What is needed
From the entries below, transcribe exactly the lines between the line holding "[125,944,302,961] Lazo cerrado: ->" and the line holding "[79,278,162,291] auto expand", inclusive; skip all other lines.

Records contained in a dataset
---
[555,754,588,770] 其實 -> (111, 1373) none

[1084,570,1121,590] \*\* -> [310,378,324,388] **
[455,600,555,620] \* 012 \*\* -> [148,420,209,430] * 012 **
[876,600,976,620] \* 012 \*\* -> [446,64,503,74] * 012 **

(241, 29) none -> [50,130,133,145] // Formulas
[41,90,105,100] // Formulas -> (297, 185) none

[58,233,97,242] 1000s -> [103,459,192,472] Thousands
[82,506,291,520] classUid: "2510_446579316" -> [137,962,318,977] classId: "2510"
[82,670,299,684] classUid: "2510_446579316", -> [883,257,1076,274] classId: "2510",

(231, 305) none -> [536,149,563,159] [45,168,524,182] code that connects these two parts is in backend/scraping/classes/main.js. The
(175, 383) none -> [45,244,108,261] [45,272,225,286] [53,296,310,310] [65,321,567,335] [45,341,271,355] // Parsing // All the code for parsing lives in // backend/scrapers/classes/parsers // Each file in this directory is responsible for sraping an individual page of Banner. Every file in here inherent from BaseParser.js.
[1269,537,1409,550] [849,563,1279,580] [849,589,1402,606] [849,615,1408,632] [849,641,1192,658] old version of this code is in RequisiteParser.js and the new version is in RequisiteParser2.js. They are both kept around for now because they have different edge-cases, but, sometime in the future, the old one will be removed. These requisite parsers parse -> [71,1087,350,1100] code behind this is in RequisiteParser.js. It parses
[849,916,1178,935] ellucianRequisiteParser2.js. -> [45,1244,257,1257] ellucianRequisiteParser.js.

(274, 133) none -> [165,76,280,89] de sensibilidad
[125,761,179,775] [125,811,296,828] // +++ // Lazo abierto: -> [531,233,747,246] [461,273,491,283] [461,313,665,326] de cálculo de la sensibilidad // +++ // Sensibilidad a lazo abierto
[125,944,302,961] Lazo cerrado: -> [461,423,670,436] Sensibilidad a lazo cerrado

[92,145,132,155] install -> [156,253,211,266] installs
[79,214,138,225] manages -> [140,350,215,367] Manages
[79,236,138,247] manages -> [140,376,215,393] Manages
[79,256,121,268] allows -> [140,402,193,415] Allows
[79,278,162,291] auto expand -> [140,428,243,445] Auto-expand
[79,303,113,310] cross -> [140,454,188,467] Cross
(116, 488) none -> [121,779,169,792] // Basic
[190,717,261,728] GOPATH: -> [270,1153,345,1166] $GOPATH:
---
Response for this exercise
[125,944,302,961] Lazo cerrado: -> [461,423,670,436] Sensibilidad a lazo cerrado

[92,145,132,155] install -> [156,253,211,266] installs
[79,214,138,225] manages -> [140,350,215,367] Manages
[79,236,138,247] manages -> [140,376,215,393] Manages
[79,256,121,268] allows -> [140,402,193,415] Allows
[79,278,162,291] auto expand -> [140,428,243,445] Auto-expand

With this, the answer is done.